Accordingly, romantic love is a biological ballet. It is evolution’s way of making sure that sexual partners meet and mate, then give their child the care it needs to be healthy and make loving attachments of its own. This isn’t a simple or fast process. The human brain is so complex, the mind so ingenious, that biology and experience work hand in hand. People usually undergo a series of crushes, infatuations, and loves between infancy and adulthood. They learn to make magnetic attachments, whose power they feel in their cells, in their bones. Thinking about the loved one steers their every thought, and they would die rather than break the force field of their devotion. It is as if they were two stars, tightly orbiting each other, each feeding on the other’s gravity. Because nothing and no one in time or creation seems to matter more, a broken relationship rips the lining from the heart, crushes the rib cage, shatters the lens of hope, and produces a drama both tragic and predictable. Wailing out loud or silently, clawing at the world and at one’s self, the abandoned lover mourns.

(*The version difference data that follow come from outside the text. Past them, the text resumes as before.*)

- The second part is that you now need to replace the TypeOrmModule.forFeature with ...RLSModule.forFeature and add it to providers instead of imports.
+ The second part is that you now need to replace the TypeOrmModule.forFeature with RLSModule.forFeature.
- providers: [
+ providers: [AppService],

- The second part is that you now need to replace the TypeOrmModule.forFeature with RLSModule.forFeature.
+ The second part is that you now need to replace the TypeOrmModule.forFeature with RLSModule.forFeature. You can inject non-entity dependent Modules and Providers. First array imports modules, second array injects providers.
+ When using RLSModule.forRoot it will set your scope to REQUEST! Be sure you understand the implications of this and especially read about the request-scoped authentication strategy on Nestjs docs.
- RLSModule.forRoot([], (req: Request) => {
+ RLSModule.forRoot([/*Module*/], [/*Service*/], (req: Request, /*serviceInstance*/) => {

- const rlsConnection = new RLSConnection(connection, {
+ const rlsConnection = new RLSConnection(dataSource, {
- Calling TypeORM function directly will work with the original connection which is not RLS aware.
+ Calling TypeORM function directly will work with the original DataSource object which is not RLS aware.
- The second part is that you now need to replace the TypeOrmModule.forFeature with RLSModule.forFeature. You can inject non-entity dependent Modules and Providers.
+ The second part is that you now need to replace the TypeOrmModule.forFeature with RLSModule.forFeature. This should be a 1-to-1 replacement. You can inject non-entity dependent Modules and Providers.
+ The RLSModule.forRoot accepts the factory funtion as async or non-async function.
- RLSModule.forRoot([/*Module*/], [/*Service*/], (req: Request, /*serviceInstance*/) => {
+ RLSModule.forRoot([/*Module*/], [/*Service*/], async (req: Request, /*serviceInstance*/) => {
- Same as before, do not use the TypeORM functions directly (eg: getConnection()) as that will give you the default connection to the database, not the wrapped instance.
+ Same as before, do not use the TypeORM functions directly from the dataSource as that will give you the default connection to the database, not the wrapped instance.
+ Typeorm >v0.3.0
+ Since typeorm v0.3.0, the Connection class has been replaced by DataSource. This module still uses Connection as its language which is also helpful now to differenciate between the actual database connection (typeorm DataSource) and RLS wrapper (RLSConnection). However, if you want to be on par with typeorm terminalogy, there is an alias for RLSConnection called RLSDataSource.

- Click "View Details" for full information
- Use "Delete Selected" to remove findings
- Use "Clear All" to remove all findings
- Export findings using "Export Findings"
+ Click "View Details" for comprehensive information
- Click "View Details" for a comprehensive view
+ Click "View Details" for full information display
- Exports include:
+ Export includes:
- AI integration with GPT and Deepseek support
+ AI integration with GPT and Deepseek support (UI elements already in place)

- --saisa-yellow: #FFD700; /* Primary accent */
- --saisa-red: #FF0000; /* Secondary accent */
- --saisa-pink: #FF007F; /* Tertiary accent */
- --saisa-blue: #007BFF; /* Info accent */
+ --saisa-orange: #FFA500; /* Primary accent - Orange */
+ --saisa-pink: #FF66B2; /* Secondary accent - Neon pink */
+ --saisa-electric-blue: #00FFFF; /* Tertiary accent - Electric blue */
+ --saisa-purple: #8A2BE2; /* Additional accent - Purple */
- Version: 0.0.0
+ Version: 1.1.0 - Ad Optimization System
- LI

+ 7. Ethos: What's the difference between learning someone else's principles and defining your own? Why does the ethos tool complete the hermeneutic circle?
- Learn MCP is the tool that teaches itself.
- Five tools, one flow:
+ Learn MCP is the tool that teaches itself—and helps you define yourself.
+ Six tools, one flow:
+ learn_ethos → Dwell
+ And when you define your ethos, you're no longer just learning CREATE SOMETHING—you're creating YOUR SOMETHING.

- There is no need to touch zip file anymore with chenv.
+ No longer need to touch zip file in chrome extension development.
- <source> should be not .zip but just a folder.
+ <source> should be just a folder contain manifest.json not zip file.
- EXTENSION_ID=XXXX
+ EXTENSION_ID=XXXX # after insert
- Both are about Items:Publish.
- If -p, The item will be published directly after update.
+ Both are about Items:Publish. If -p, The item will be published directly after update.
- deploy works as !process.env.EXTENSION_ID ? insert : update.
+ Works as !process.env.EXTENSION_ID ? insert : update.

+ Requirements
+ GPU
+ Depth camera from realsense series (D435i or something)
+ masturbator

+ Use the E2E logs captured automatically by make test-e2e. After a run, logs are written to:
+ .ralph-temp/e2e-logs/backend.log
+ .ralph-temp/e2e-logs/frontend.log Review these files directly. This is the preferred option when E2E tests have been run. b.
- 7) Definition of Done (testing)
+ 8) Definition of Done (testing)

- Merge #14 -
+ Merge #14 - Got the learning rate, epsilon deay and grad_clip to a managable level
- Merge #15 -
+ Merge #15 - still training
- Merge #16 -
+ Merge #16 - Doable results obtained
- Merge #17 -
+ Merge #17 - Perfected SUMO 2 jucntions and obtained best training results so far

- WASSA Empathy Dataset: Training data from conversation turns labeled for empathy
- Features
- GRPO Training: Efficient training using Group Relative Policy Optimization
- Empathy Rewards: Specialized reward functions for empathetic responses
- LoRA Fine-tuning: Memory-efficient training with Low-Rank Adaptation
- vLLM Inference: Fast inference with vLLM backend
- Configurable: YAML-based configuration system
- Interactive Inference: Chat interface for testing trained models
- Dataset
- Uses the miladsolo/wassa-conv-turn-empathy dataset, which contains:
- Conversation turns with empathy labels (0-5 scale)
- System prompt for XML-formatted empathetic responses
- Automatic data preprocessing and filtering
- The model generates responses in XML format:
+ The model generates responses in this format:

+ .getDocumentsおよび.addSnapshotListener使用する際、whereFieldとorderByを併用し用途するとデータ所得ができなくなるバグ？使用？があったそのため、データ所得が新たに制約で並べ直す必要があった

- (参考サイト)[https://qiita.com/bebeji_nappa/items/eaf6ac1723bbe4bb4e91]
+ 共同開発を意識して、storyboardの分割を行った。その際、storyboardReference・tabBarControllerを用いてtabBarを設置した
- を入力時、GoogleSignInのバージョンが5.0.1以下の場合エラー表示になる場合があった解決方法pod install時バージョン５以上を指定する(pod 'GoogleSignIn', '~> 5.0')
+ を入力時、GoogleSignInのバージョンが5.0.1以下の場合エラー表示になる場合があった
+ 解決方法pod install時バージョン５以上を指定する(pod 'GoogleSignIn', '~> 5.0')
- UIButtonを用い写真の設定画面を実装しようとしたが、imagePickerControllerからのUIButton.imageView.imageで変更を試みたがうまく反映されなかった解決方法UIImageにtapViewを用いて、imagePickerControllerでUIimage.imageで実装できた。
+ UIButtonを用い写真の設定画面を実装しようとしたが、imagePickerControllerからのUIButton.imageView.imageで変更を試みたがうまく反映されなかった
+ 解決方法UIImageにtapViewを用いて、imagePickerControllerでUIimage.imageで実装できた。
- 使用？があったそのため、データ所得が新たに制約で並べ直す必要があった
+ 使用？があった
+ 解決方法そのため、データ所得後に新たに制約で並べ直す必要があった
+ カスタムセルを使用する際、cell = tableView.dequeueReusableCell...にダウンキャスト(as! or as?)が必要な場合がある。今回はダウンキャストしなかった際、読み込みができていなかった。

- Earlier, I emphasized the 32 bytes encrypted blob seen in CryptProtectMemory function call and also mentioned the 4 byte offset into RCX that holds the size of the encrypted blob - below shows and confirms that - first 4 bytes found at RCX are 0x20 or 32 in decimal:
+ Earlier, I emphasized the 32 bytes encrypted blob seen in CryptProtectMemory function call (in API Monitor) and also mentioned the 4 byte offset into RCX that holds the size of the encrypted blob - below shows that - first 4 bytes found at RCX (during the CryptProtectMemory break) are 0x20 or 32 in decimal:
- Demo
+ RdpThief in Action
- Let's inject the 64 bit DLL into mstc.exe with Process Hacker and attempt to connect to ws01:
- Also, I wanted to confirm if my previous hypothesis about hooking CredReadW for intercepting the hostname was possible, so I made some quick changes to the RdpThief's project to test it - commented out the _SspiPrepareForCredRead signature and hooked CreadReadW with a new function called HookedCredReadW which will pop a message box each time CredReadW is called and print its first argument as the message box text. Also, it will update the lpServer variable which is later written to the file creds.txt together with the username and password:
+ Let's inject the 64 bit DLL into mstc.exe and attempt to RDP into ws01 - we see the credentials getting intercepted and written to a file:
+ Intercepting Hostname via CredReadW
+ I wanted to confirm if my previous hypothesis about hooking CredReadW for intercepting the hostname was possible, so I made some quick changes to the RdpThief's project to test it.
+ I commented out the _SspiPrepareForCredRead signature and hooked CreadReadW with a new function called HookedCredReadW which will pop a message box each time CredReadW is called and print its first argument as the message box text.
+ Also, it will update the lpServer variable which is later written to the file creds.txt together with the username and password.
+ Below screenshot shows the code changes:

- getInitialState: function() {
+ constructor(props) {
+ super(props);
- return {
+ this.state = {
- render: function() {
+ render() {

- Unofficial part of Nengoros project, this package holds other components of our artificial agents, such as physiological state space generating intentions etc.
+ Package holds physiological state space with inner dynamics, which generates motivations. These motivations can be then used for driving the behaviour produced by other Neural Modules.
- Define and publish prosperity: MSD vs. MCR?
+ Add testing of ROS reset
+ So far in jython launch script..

How do we learn to grieve? Society provides customs and rituals, but it’s a behavior the body knows by heart. First we protest and refuse to accept the truth; we keep thinking the loved one will magically return. Next we sob a torrent of tears. Then we sink into despair; the world sags under the dead weight of our pain. And at long last we mourn. In time, we gather our strengths like so many lost buttons and begin searching for a likely attachment once again.